You shipped a Next.js app to Vercel. It's live at your-project-xxx.vercel.app\. Everything works, but the URL looks like a throwaway demo.

Getting a real domain is a 30-minute task, but it's easy to make mistakes that cost you SSL certificates, SEO, or deliverability.

Here's the exact flow I used to move my template business from a vercel.app URL to my own domain. Production-tested, 2026-current.

The Stack

  • Registrar: Cloudflare Registrar (at-cost pricing)
  • DNS: Cloudflare DNS (free, fastest propagation)
  • Hosting: Vercel
  • Email Routing: Cloudflare Email Routing (free receiving)
  • Email Sending: Loops.so

Zero monthly cost except the domain itself (~$12/year for .dev).

Step 1: Buy the Domain on Cloudflare

Use Cloudflare Registrar, not Namecheap or GoDaddy. Prices are wholesale, WHOIS privacy is free, and DNS is managed in the same dashboard.

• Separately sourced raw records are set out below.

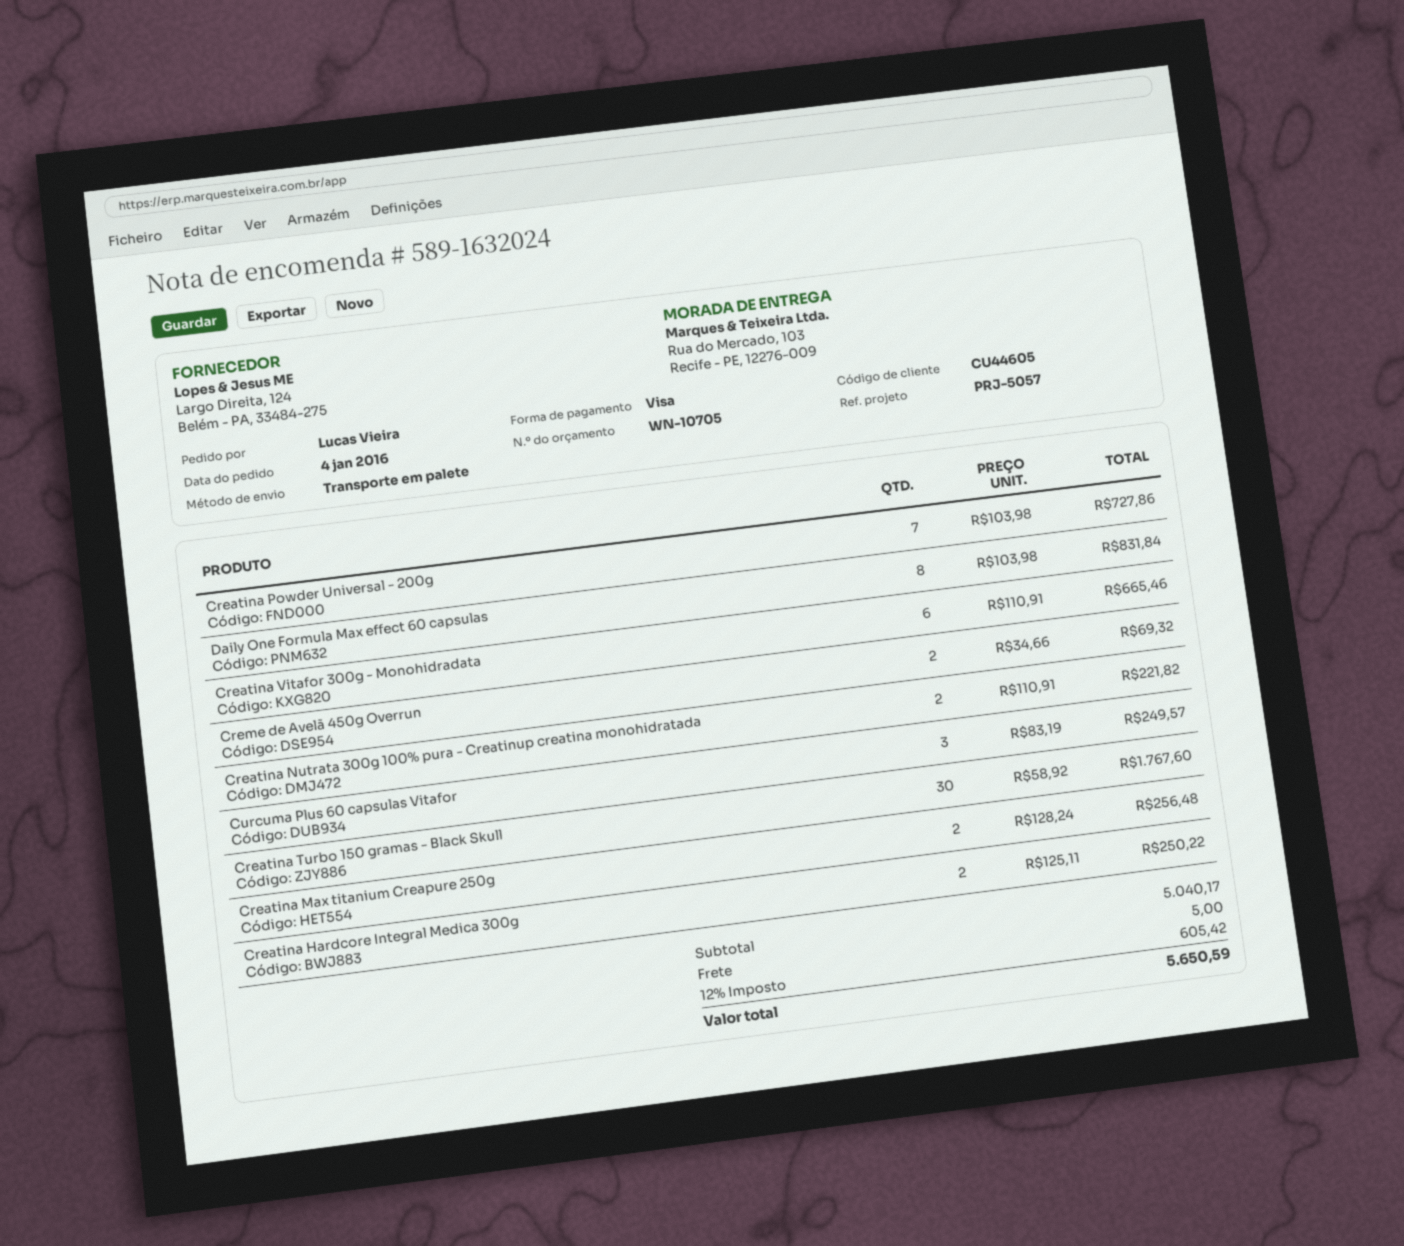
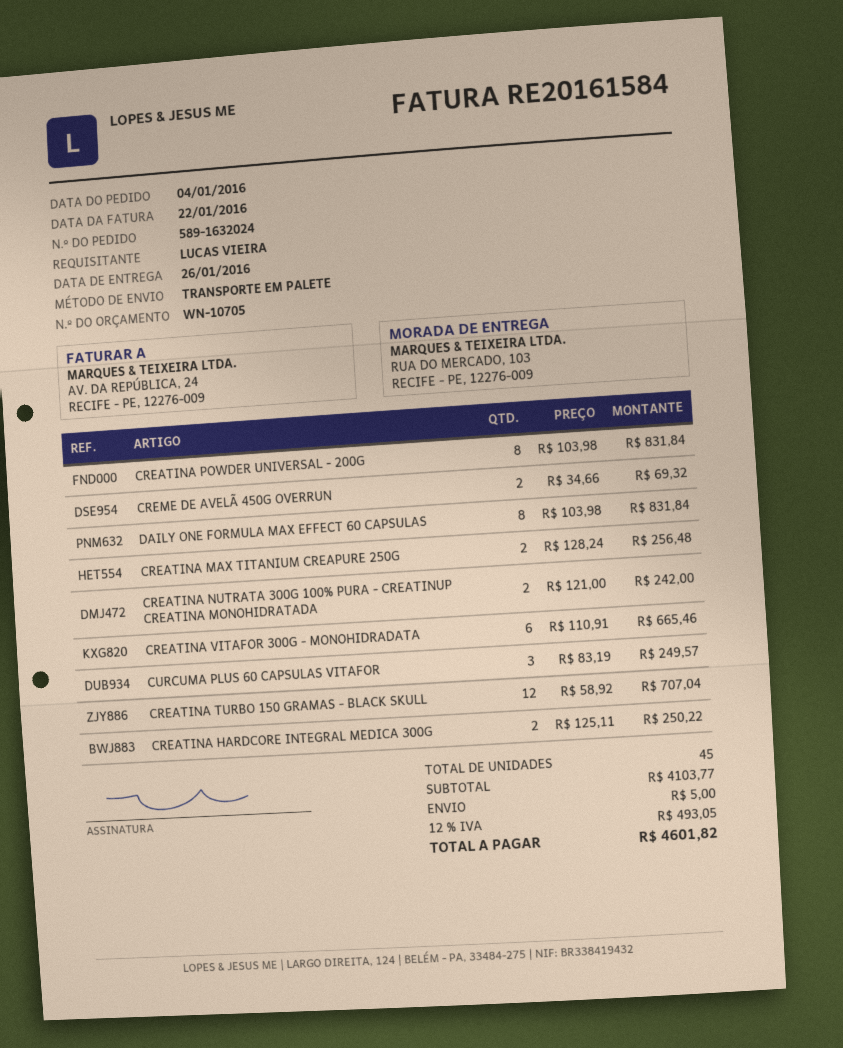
Creatina Powder Universal - 200g: 7 x 103.98 = 727.86 -> 8 x 103.98 = 831.84
Creatina Nutrata 300g 100% pura - Creatinup creatina monohidratada: 2 x 110.91 = 221.82 -> 2 x 121.00 = 242.00
Creatina Turbo 150 gramas - Black Skull: 30 x 58.92 = 1767.60 -> 12 x 58.92 = 707.04
subtotal: 5040.17 -> 4103.77
tax: 12% = 605.42 -> 12% = 493.05
total: 5650.59 -> 4601.82

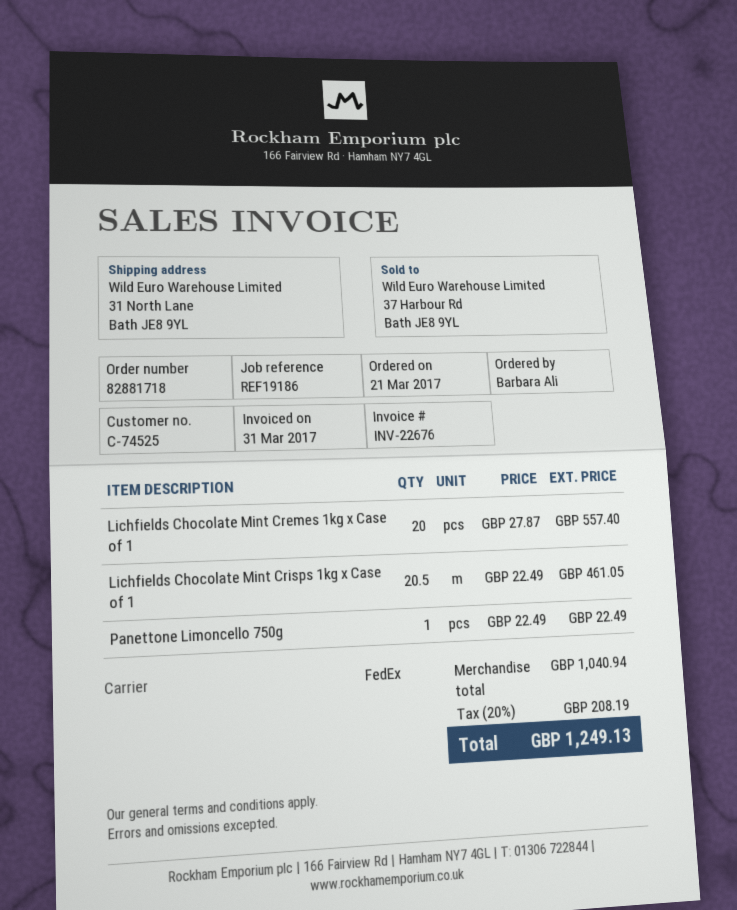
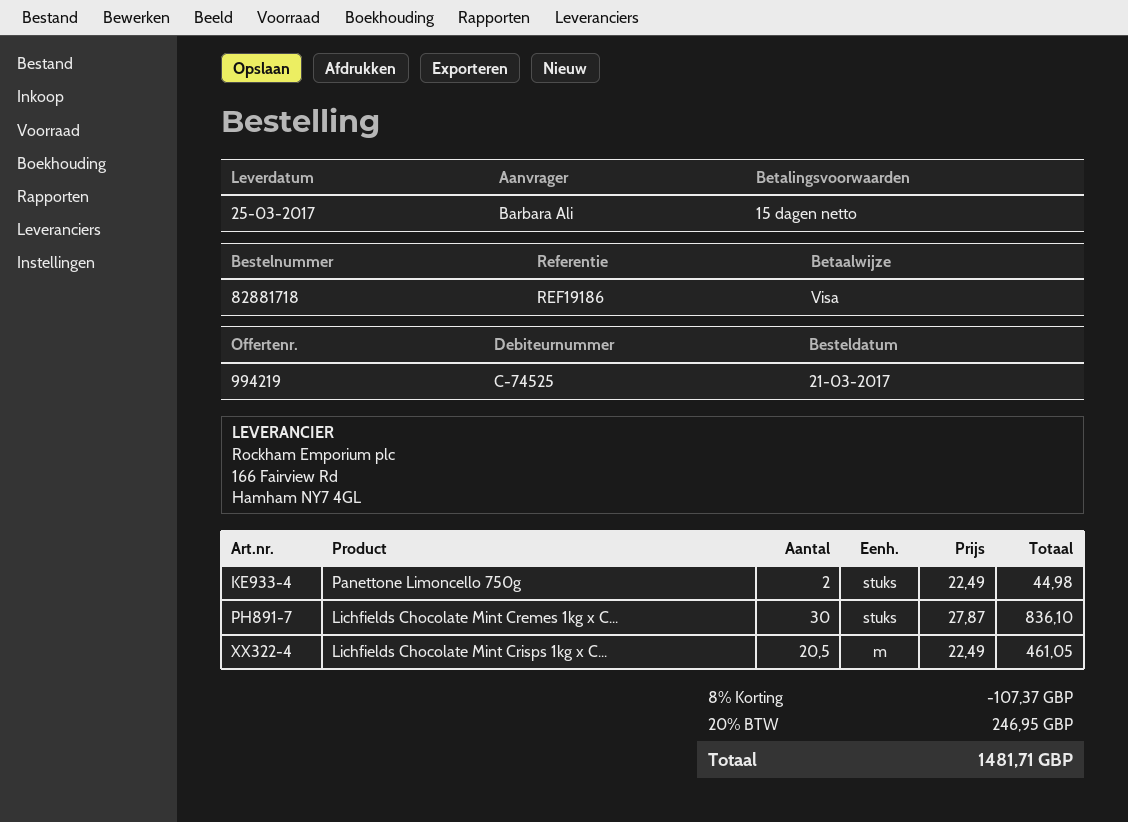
Lichfields Chocolate Mint Cremes 1kg x Case of 1: 20 x 27.87 = 557.40 -> 30 x 27.87 = 836.10
Panettone Limoncello 750g: 1 x 22.49 = 22.49 -> 2 x 22.49 = 44.98
discount: none -> 8% = 107.37
tax: 20% = 208.19 -> 20% = 246.95
total: 1249.13 -> 1481.71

  1. dash.cloudflare.com β†’ Domain Registration β†’ Register Domain
  2. Search your domain
  3. 2 years with auto-renew ON
  4. Pay. Domain is yours in ~60 seconds

Step 2: Add the Domain to Vercel

  1. Open your Vercel project β†’ Settings β†’ Domains
  2. Click Add Domain
  3. Enter your domain
  4. Uncheck "Redirect to www" β€” apex as canonical is cleaner in 2026
  5. Save

Vercel shows Invalid Configuration. Expected.

Step 3: Get DNS Records

Click Edit in Vercel β†’ Manual setup. Vercel shows:

\
Type: CNAME
Name: @
Value: <project-hash>.vercel-dns-xxx.com
\
\

Vercel is migrating from the old A record (76.76.21.21) to CNAME-based records.

Step 4: Add to Cloudflare DNS

Cloudflare β†’ your domain β†’ DNS β†’ Records β†’ Add record:

\
Type: CNAME
Name: @
Target: <Vercel-provided value>
Proxy: DNS only (gray cloud) ← CRITICAL
TTL: Auto
\
\

Why DNS only matters: Cloudflare proxy ON intercepts HTTPS, so Vercel can't issue SSL. Keep it gray.

Step 5: Wait for Verification

Vercel auto-detects propagation in 2-10 minutes. Green check = done.

The Apex CNAME Gotcha

DNS spec (RFC 1912) doesn't allow CNAMEs on apex. Cloudflare solves this with CNAME Flattening β€” internally resolves to IP, returns A record. You don't do anything special.

AWS Route 53 calls this "ALIAS". Google Cloud DNS has similar. If your DNS provider doesn't support this, use A record with Vercel's IP instead.

301 Redirects from Old URL

\\

Originally published on Craftly.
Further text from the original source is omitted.